Catherine A. Nalule

 

Published by: United African Diaspora

United African Diaspora recently conducted a survey on mental health. Our aim was to discover people’s perception on mental health and whether the issue is treated seriously within different communities.

With a promising 93% of people deeming mental health as “important”, we discover that always considering your personal mental state, when looking after your physical self, is only done 25% of the time.

Why is this? Our survey revealed various reasons behind this.

The social acquisition vs. inheritance argument with regards to mental health issues, resulted in 83% deeming both as equal contributors. However, more people considered society to have a greater impact on mental health as opposed to inheriting any issues.
While 71% of our participants ranked mental health as important as physical health, 20% still considered mental health to have precedence.

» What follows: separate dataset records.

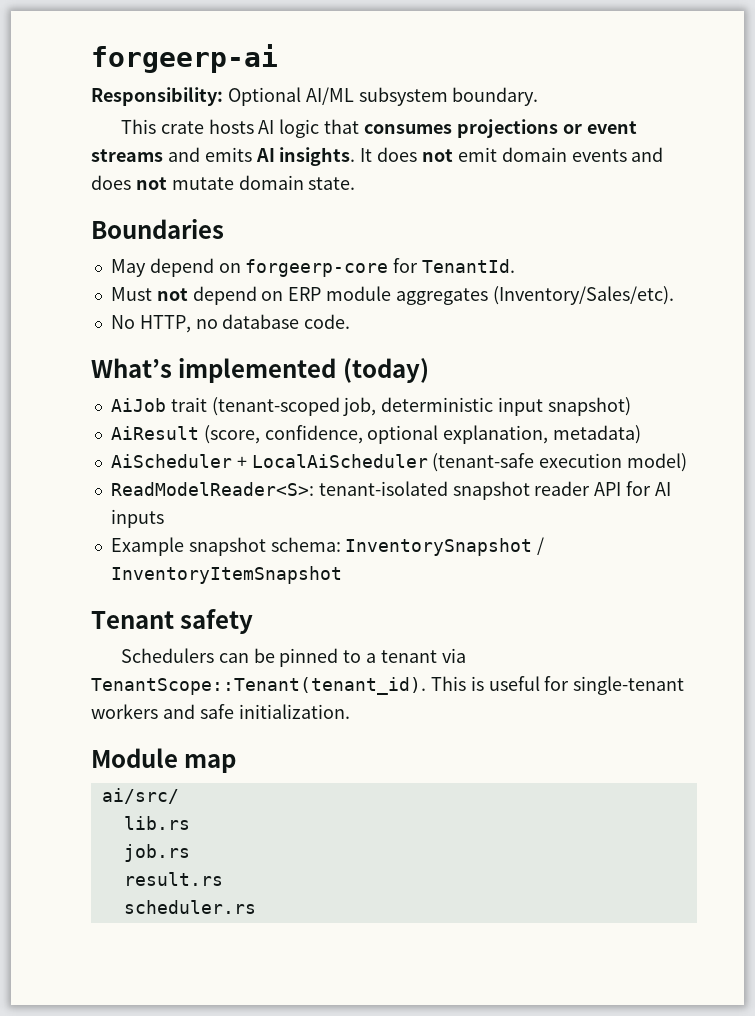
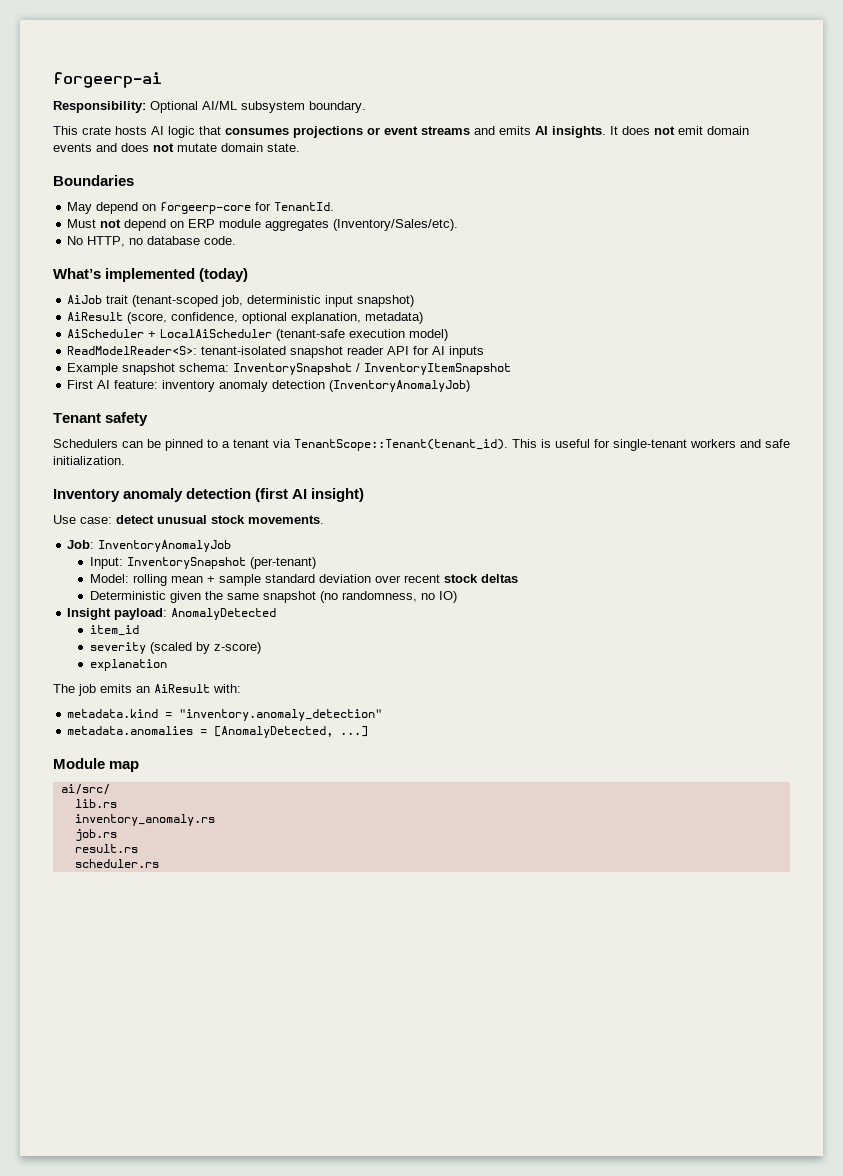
+ First AI feature: inventory anomaly detection (InventoryAnomalyJob)
+ Inventory anomaly detection (first AI insight)
+ Use case: detect unusual stock movements.
+ Job: InventoryAnomalyJob
+ Input: InventorySnapshot (per-tenant)
+ Model: rolling mean + sample standard deviation over recent stock deltas
+ Deterministic given the same snapshot (no randomness, no IO)
+ Insight payload: AnomalyDetected
+ item_id
+ severity (scaled by z-score)
+ explanation
+ The job emits an AiResult with:
+ metadata.kind = "inventory.anomaly_detection"
+ metadata.anomalies = [AnomalyDetected, ...]
+ inventory_anomaly.rs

MHF (Mental Health Foundation) states that although there is a clear distinction made between ‘mind’ and ‘body’, we should not see the two as separate when considering mental and physical health.

“Poor physical health can lead to an increased risk of developing mental health problems. Similarly, poor mental health can negatively impact on physical health, leading to an increased risk of some conditions.”

We also asked our participants about mental health with regards to relatives or people they know. 39% who said they know people with mental health problems, admitted to not assisting them with personal or professional help.

Why?


Our results showed lack of facilities available, as the biggest reason for not being able to assist others, followed by downplaying the situation.
When asked how communities regard the importance of mental health, it appeared that almost 50% felt that their communities were either indifferent or didn’t treat it as very important.

In ‘A Preliminary Theory of Interorganizational Network Effectiveness: A Comparative Study of Four Community Mental Health Systems‘, University of Arizona’s Provan and Milward, reveal a deeper issue, routed in the ineffectiveness of communities with regard to mental health assistance.
Provan and Milward’s study shows that it is problematic to focus on individual organisational effectiveness within a community, when they are apart of a larger network. Integrated systems of community care agencies was proven to be more effective in providing “a full range of health and human services needed by severely mentally ill patients in a way that ensures continuity of care [post deinstitutionalisation].”

With regards to community action on mental health on a social awareness level, it appears more can be done to educate residents, perhaps through focus groups and to also gain insight in understanding the needs of individuals better. This may help to reduce the 67% of people who feel their community offers a lack of support.


With over 50% of our participants admitting to suffering from mental health issues, an almost equivalent percentage revealed they didn’t not seek any professional or personal help.

We asked them to explain why this was the case:

A vast majority believed any mental health issues that they’re facing, can be resolved by itself. Another dominant factor was the fear of stigmatisation; nobody wishes to be labelled as mentally unstable which is more likely to come as a result of opening up to someone or seeking professional help. Embarrassment also flagged up numerous times, as people showed lack confidence in themselves and genuine understanding of the importance mental health.

With over 50% of our participants belonging a black ethnic background and 73% ranging between the ages 21-25, it would appear that there is a correlation between the results of our research and age / ethnic background of our participants.

Is mental health treated differently within different communities and towards people of different ethnic backgrounds?